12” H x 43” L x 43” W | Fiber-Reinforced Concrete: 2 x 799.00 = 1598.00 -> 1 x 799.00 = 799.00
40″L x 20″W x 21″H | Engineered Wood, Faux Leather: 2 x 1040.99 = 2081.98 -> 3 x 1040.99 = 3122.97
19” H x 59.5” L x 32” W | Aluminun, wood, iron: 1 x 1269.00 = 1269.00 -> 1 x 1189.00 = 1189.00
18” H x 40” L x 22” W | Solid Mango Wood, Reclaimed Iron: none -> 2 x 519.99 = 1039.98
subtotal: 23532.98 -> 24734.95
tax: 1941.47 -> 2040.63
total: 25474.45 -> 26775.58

——————

▸ **WORK REQUEST**: Restate the full material word for word.

▸ **RESPONSE**:
12” H x 43” L x 43” W | Fiber-Reinforced Concrete: 2 x 799.00 = 1598.00 -> 1 x 799.00 = 799.00
40″L x 20″W x 21″H | Engineered Wood, Faux Leather: 2 x 1040.99 = 2081.98 -> 3 x 1040.99 = 3122.97
19” H x 59.5” L x 32” W | Aluminun, wood, iron: 1 x 1269.00 = 1269.00 -> 1 x 1189.00 = 1189.00
18” H x 40” L x 22” W | Solid Mango Wood, Reclaimed Iron: none -> 2 x 519.99 = 1039.98
subtotal: 23532.98 -> 24734.95
tax: 1941.47 -> 2040.63
total: 25474.45 -> 26775.58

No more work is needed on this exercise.